Pensar que hay más de cien estúpidos pagando las expensas, que se supone que incluyen la limpieza de la escalera. Pero la capa de polvo que le quedó en la ropa no era de la que se acumulan en un día, ni en un mes. Ella está segura de que hace años que nadie le pasa un trapo. Tendría que quejarse a la administración, pero mejor no. Porque si lo hace, saldrán todos a revisar si lo que dice es cierto. Y si en efecto concuerdan con que están pagando un dineral por un servicio de limpieza inexistente, comenzarán a exigir que se limpie la escalera diariamente y entonces esa dimensión oscura, íntima, secreta, se verá invadida por fiscales severos revisando si hay polvo en cada peldaño, con la yema de sus sucios dedos. Y seguramente encontrarán sus pelos ahí. Mejor callar.
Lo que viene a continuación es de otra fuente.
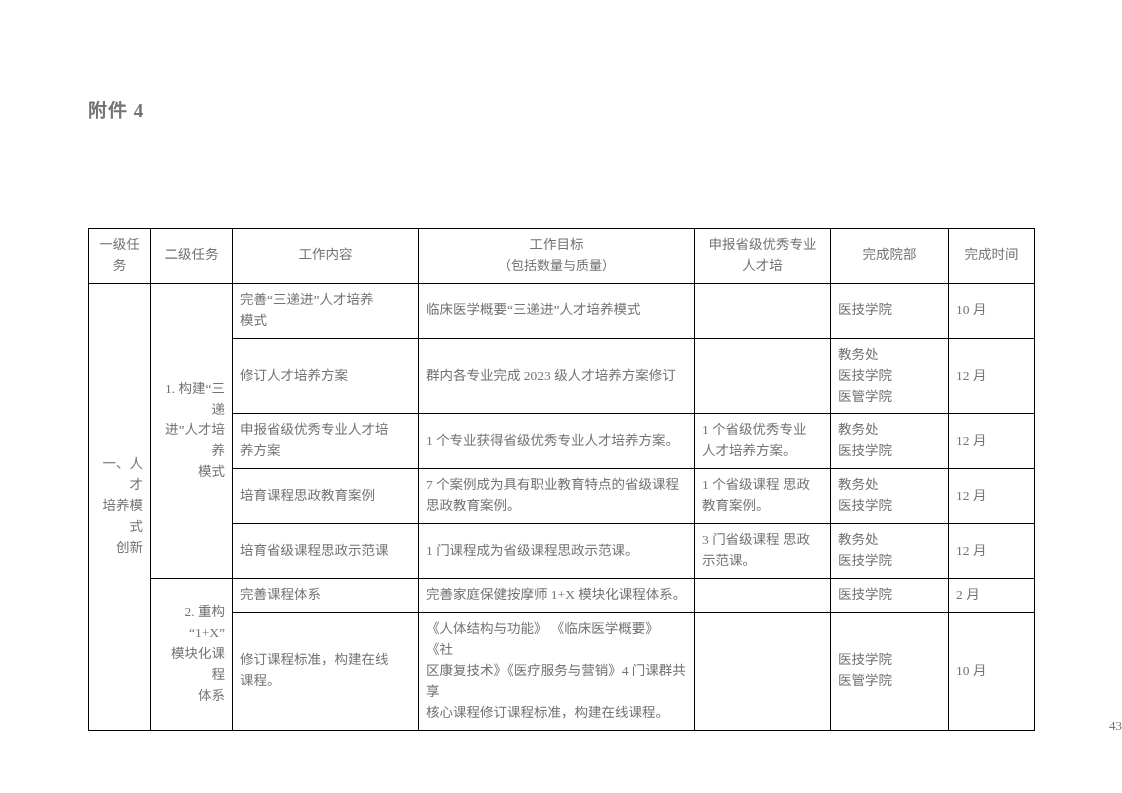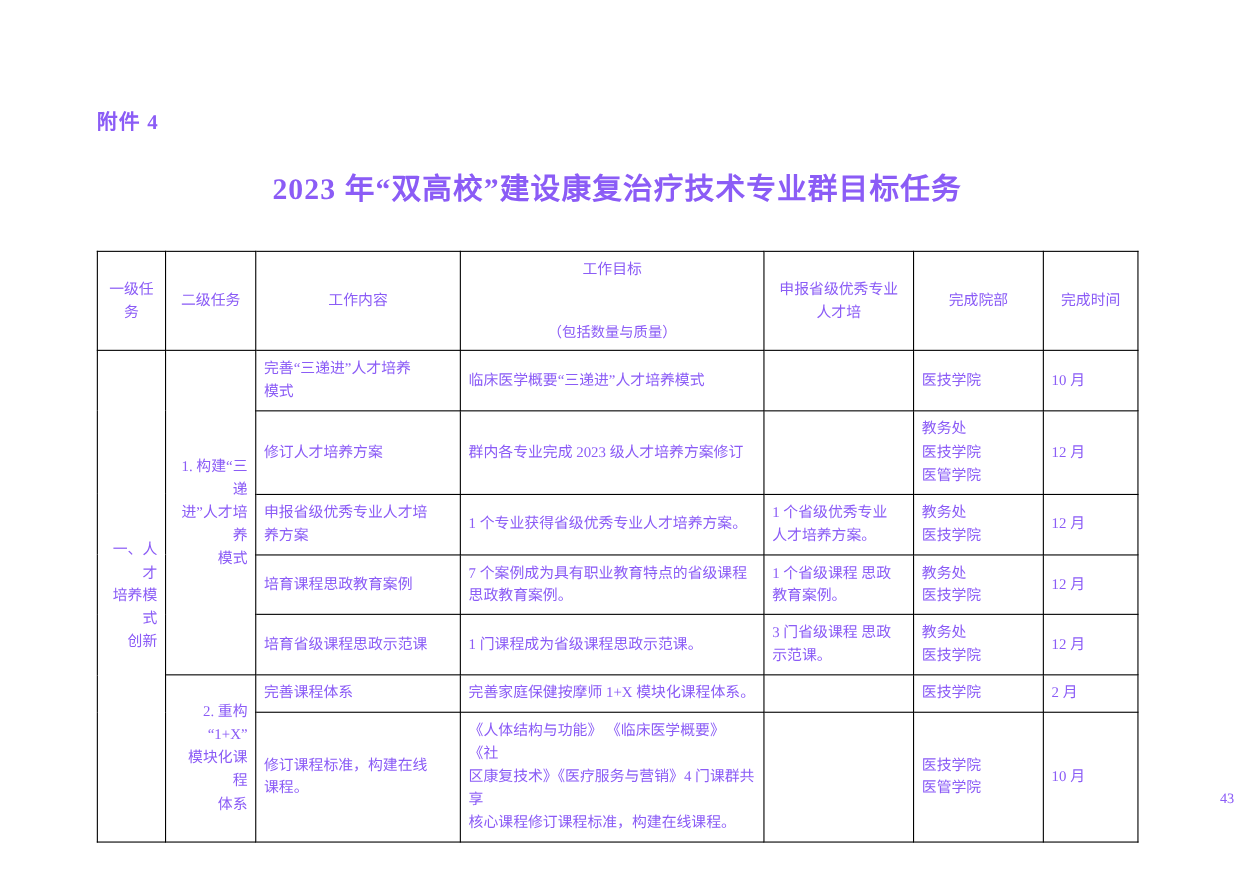--- a/index.html
+++ b/index.html
@@ -13,7 +13,7 @@
     height: 793px;
     background: #ffffff;
     font-family: "Liberation Serif", "DejaVu Serif", serif;
-    color: #8b5cf6;
+    color: #737373;
     box-sizing: border-box;
     overflow: hidden;
   }

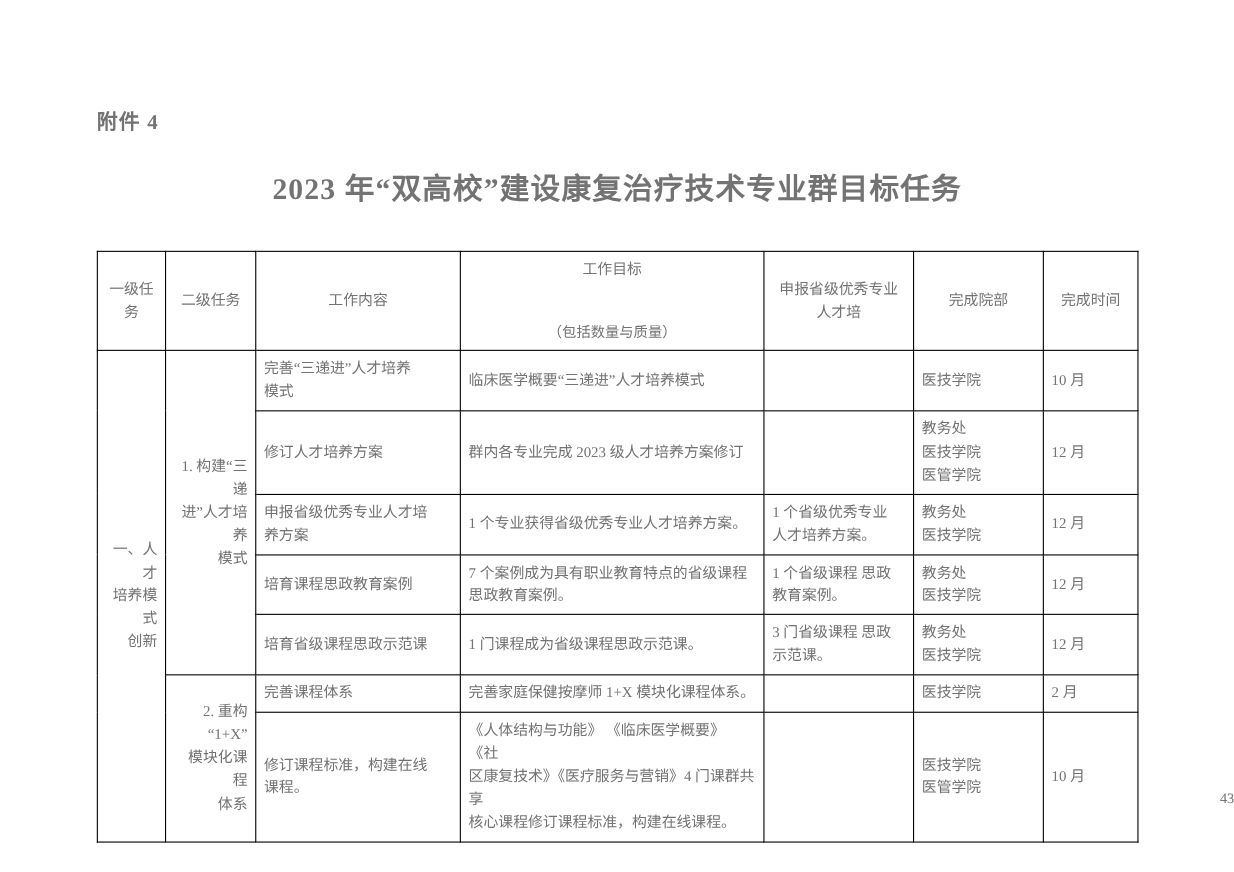--- a/index.html
+++ b/index.html
@@ -89,7 +89,6 @@
 
   <div class="attachment-label">附件 4</div>
 
-  <div class="doc-title">2023 年“双高校”建设康复治疗技术专业群目标任务</div>
 
   <table class="main-table">
     <colgroup>

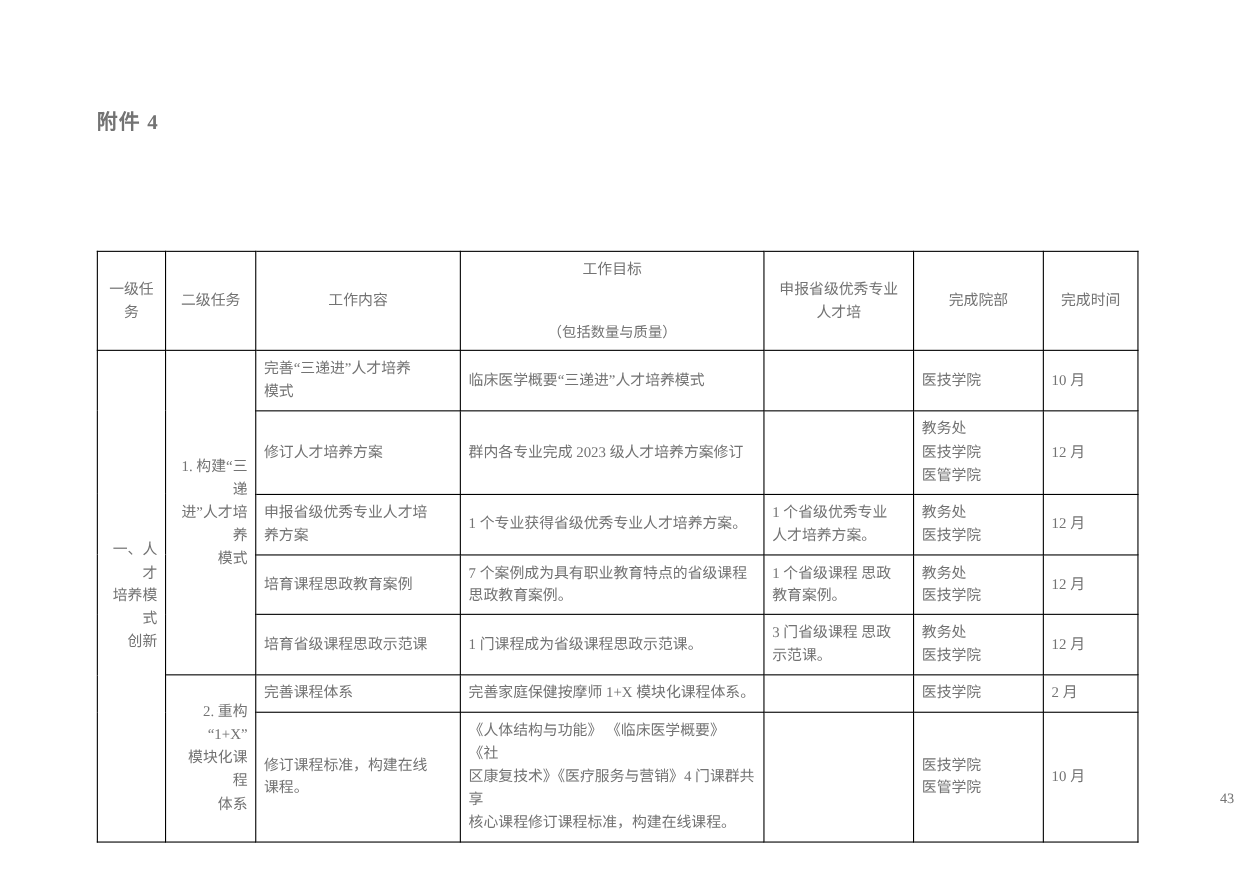--- a/index.html
+++ b/index.html
@@ -72,7 +72,7 @@
     vertical-align: middle;
   }
   .multiline { white-space: pre-line; }
-  .hdr-sub { font-size: 13px; display: block; margin-top: 36px; }
+  .hdr-sub { font-size: 13px; display: block; }
   .page-number {
     position: absolute;
     left: 0;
Qué tremenda pena, no poder animar la cena de su familia contando lo mejor del día. Pobres los que dicen que aquello de que el amor está a la vuelta de la esquina es falso. Ni siquiera está tan lejos. Cómo explicarle ahora al marido que ya no tienen ganas de mudarse a una casa con pileta y jardín en las afueras. Que descubrió que vivir en la ciudad es excitante, y que el edificio ya no es una colmena gris y triste, sino un laberinto con puertas trampas que le llevan a un universo paralelo donde el tiempo se vuelve vertical y se detiene, aunque en tu propia casa las camas estén deshechas, y los platos chorreen salsas y jugos mezclados. Qué importa que el borde del escalón se te clave en las costillas y sientas resbalar entre los muslos una espuma blanca como el detergente, si casi sin salir de casa podés incendiarte, pero no importa, porque lo mejor de vivir ahí es tener tu propia y secreta salida de emergencia.